In this great Country of ours, children are killing children with hands guns at ever increasing frequentcy, or to dam often.
I ask you, can violent TV be the only cause of our children to be out of control and throwing their lives away for no good. The answer is no. There are other reason this is happening to America.
It maybe that with all our potenial for changing the way things are going in our Country, the main causes of these problems are getting worse, not better. So I ask you? Who are the evil people who are causing our children to kill, rape and generally make a mockery of our high regard for ourselves?

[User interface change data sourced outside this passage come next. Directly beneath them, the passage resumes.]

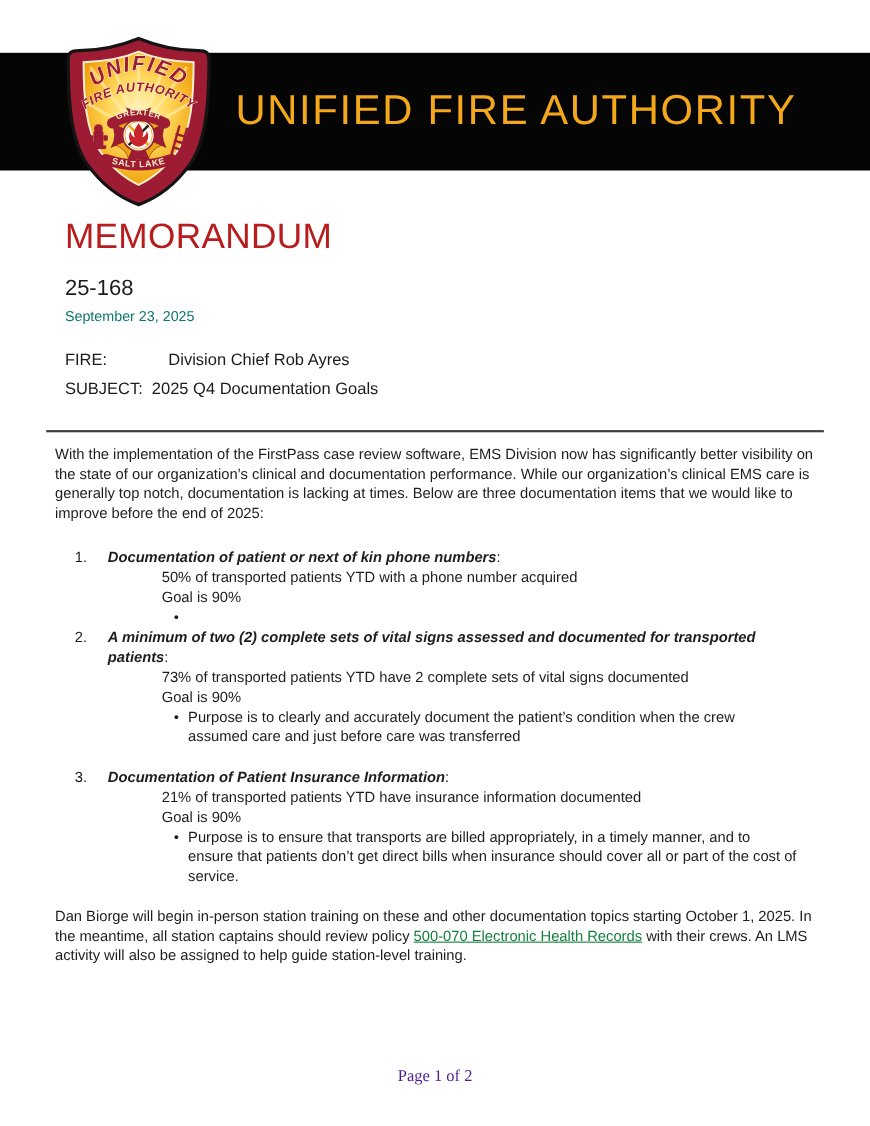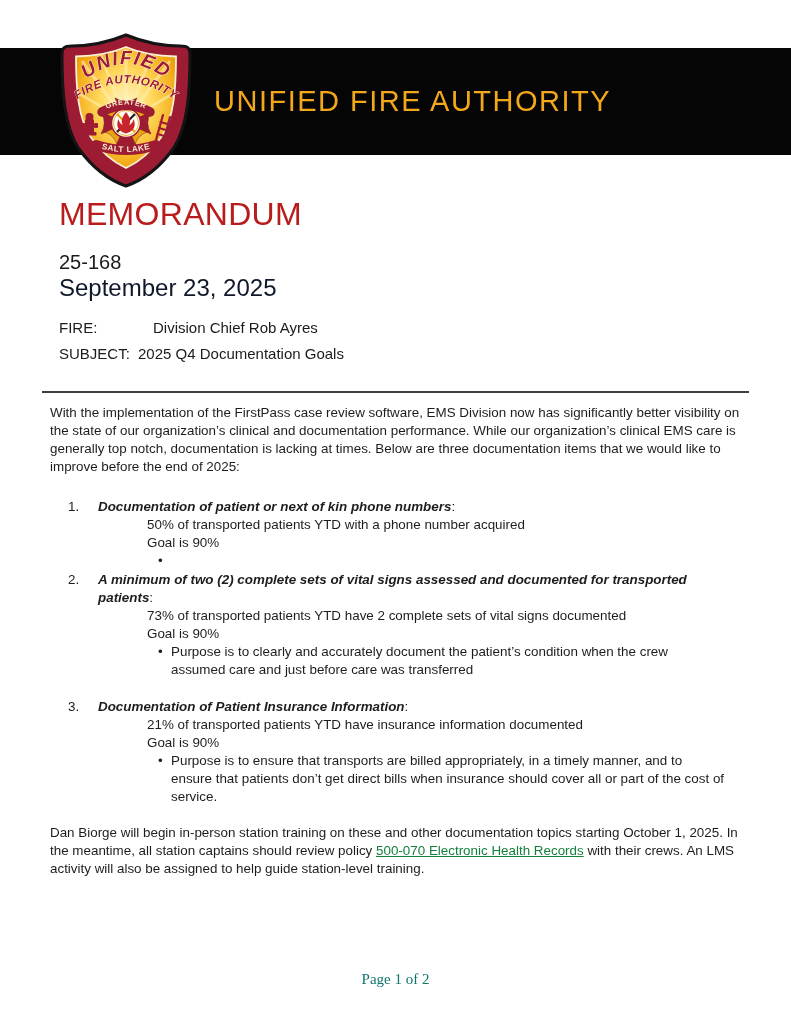--- a/index.html
+++ b/index.html
@@ -4,28 +4,28 @@
 <style>
   html,body{margin:0;padding:0;background:#ffffff;}
   .page{
     position:relative;width:791px;height:1024px;background:#ffffff;overflow:hidden;
     font-family:"Liberation Sans",sans-serif;color:#222;
   }
   
   .band{position:absolute;top:48px;left:0;width:791px;height:107px;background:#050505;}
   .band-title{
     position:absolute;left:214px;top:0;height:107px;line-height:107px;
-    font-size:29px;letter-spacing:1.5px;color:#F3A71B;white-space:nowrap;
+    font-size:38px;letter-spacing:1.5px;color:#F3A71B;white-space:nowrap;
   }
   .badge{position:absolute;left:56px;top:33px;width:140px;height:157px;}
   
   .memo-head{position:absolute;left:59px;top:196px;}
   .memo-title{margin:0;font-size:32px;font-weight:normal;letter-spacing:.3px;color:#b91c1c;}
   .memo-num{margin-top:16px;font-size:20px;line-height:26px;color:#1b1b1b;}
-  .memo-date{font-size:24px;line-height:26px;color:#0f172a;}
+  .memo-date{font-size:13px;line-height:26px;color:#0f766e;}
   .fields{margin-top:14px;font-size:15px;color:#1b1b1b;}
   .field-row{position:relative;height:26px;line-height:26px;}
   .field-value{position:absolute;left:94px;top:0;white-space:nowrap;}
   .field-row.subject .field-value{left:79px;}
   .rule{position:absolute;left:42px;top:391px;width:707px;border-top:2px solid #3f3f3f;}
   
   .body-block{position:absolute;left:50px;top:404px;width:695px;font-size:13.4px;line-height:18px;color:#1d1d1d;}
   .intro{margin:0;}
   .items{list-style:none;margin:22px 0 0 0;padding:0;}
   .item{position:relative;padding-left:48px;}
@@ -34,21 +34,21 @@
   .item-title{font-weight:bold;font-style:italic;}
   .item-colon{font-weight:normal;font-style:normal;}
   .item-stat,.item-goal{margin-left:49px;}
   .item-bullet{position:relative;margin-left:60px;padding-left:13px;width:554px;}
   .blt{position:absolute;left:0;top:0;}
   .closing{margin:18px 0 0 0;}
   .policy-link{color:#15803d;text-decoration:underline;cursor:pointer;}
   
   .page-num{
     position:absolute;top:971px;left:0;width:791px;text-align:center;
-    font-family:"Liberation Serif",serif;font-size:15px;color:#0f766e;
+    font-family:"Liberation Serif",serif;font-size:15px;color:#4c1d95;
   }
 </style>
 </head>
 <body>
 
 <div class="page">
 
   <div class="band">
     <div class="band-title">UNIFIED FIRE AUTHORITY</div>
   </div>

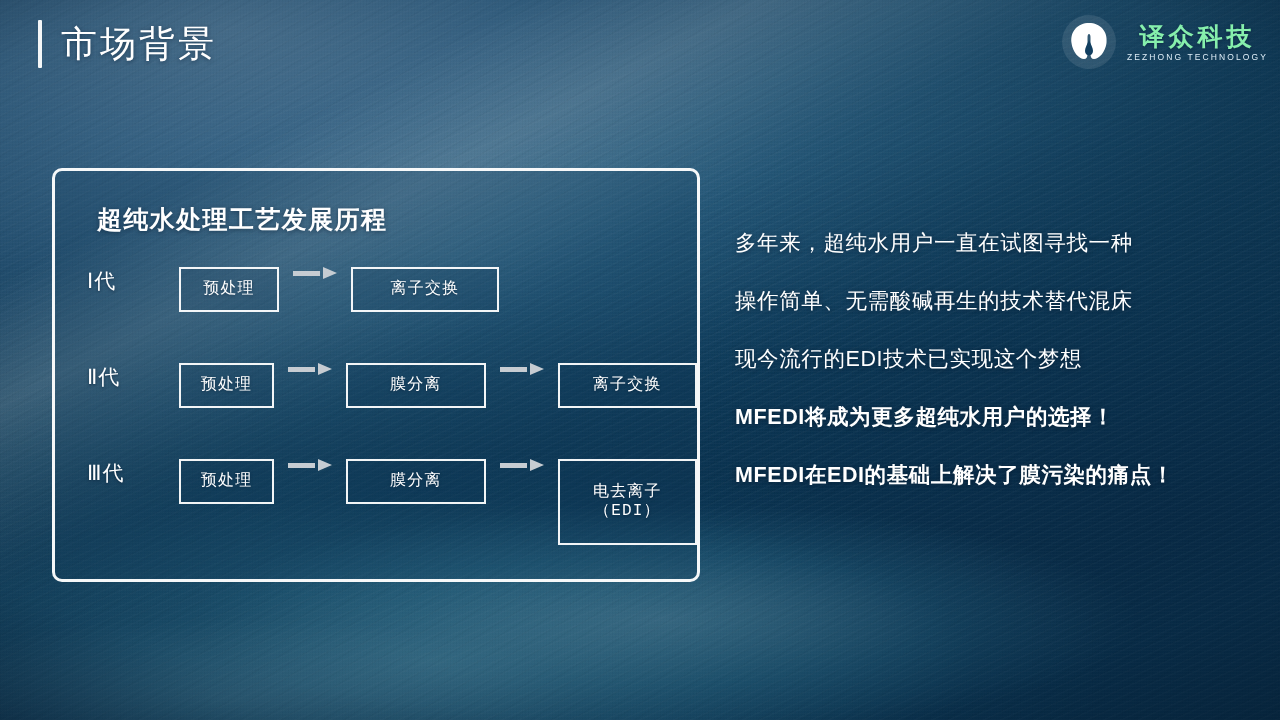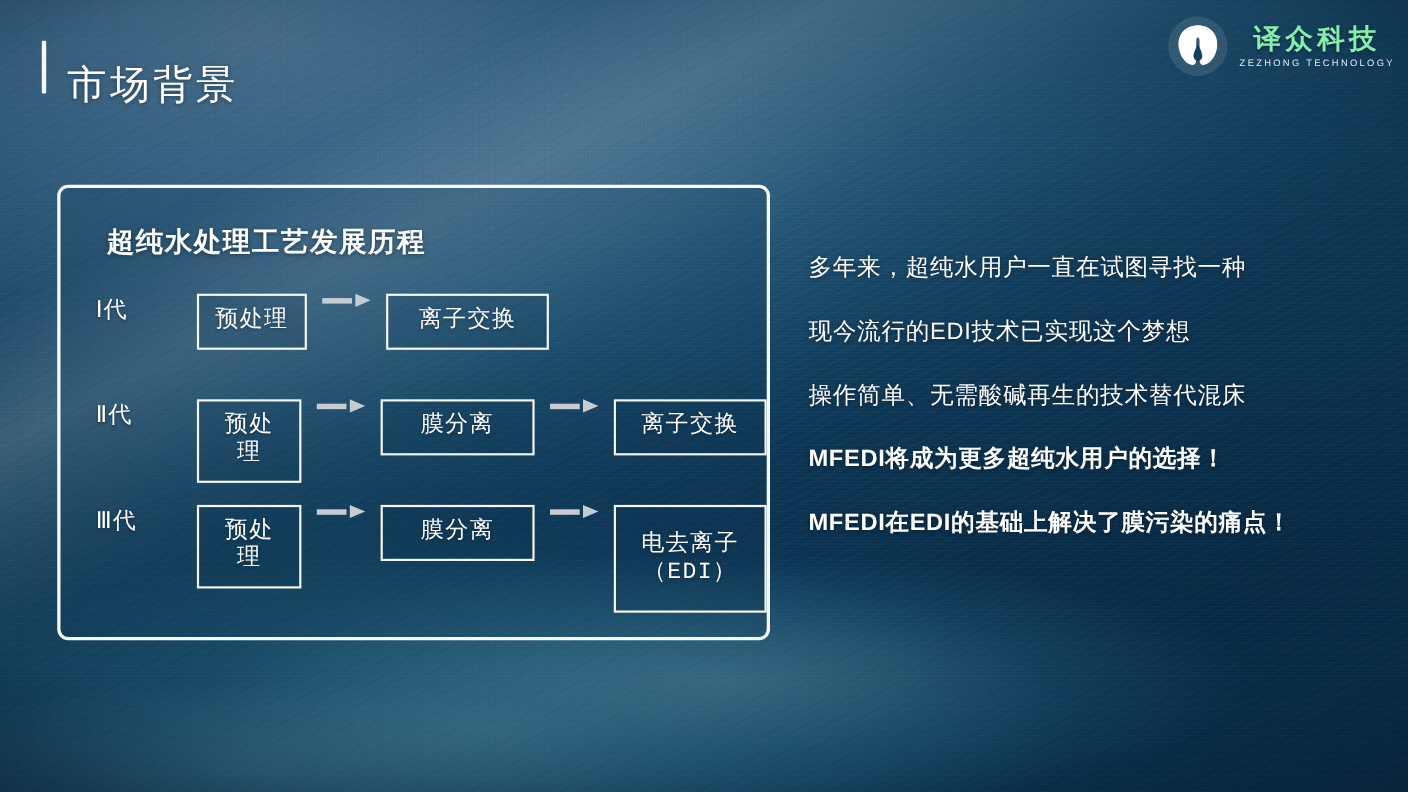--- a/index.html
+++ b/index.html
@@ -74,21 +74,20 @@
   }
 
   
   .header { position:absolute; left:0; top:0; width:1280px; height:96px; }
   .title-wrap { position:absolute; left:38px; top:20px; display:flex; align-items:center; }
   .title-bar { width:4px; height:48px; background:#ffffff; border-radius:1px; opacity:.95; }
   .title-text {
     margin-left:19px; color:#ffffff; font-size:36px; font-weight:400;
     letter-spacing:3px; line-height:48px;
     text-shadow:0 1px 4px rgba(0,20,40,.45);
-    margin-top:33px;
   }
 
   .logo { position:absolute; right:12px; top:14px; display:flex; align-items:center; gap:10px; }
   .logo-mark { width:56px; height:56px; flex:none; }
   .logo-txt { display:flex; flex-direction:column; align-items:center; justify-content:center; }
   .logo-cn {
     color:#86efac; font-size:25px; font-weight:700; letter-spacing:4px;
     line-height:28px; text-shadow:0 1px 3px rgba(0,20,40,.5);
   }
   .logo-en {
@@ -111,21 +110,21 @@
 
   .flow { position:absolute; left:0; top:96px; width:100%; }
   .flow-row { display:flex; align-items:flex-start; height:96px; padding-left:32px; }
   .gen-label {
     width:92px; flex:none; color:#ffffff; font-size:21px; letter-spacing:1px;
     text-shadow:0 1px 3px rgba(0,20,40,.5);
   }
   .node {
     border:2px solid rgba(255,255,255,.95);
     color:#ffffff; text-align:center;
-    font-size:21px; line-height:1.18; letter-spacing:1.2px;
+    font-size:16px; line-height:1.18; letter-spacing:1.2px;
     padding:11px 14px; white-space:pre-line;
     background:rgba(12,52,82,0.16);
     text-shadow:0 1px 3px rgba(0,20,40,.45);
     display:flex; align-items:center; justify-content:center;
   }
   .node.w-sm { width:100px; }
   .node.w-md { width:148px; }
   .node.w-lg { width:148px; }
   .node.two-line { padding:22px 12px; line-height:1.2; }
 
@@ -224,19 +223,19 @@
           </span>
         <span class="node w-lg two-line">电去离子
 （EDI）</span>
       </div>
 
     </div>
   </div>
 
   <div class="notes">
     <div class="note-line">多年来，超纯水用户一直在试图寻找一种</div>
+    <div class="note-line">操作简单、无需酸碱再生的技术替代混床</div>
     <div class="note-line">现今流行的EDI技术已实现这个梦想</div>
-    <div class="note-line">操作简单、无需酸碱再生的技术替代混床</div>
     <div class="note-line bold">MFEDI将成为更多超纯水用户的选择！</div>
     <div class="note-line bold">MFEDI在EDI的基础上解决了膜污染的痛点！</div>
   </div>
 
 </div>
 
 </body></html>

2006-10-02 14:12:25 · answer #2 · answered by zclifton2 6 · 0 0

Hitler is an obvious first thought. The sad reality is that he thought he was doing the best thing for his country. Rasputin was horribly misunderstood as well. Machiavelli was trying to help his new king. Generally speaking, the only truly evil people are the ones you never hear about. I'm sure that even Jack the Ripper thought he was doing the "right" thing, and given his intended targets, he was probably a moralist. Even the terrorists that we so demonize here think they are doing the "right" thing. It all depends on your perspective.
Add in: Hitler had plenty of respect for human life, so long as you weren't Jewish, or Black, or a Gypsy. Ivan the Terrible was just a child who was handed power. He probably thought he was doing the "right" thing too, which was whatever he wanted.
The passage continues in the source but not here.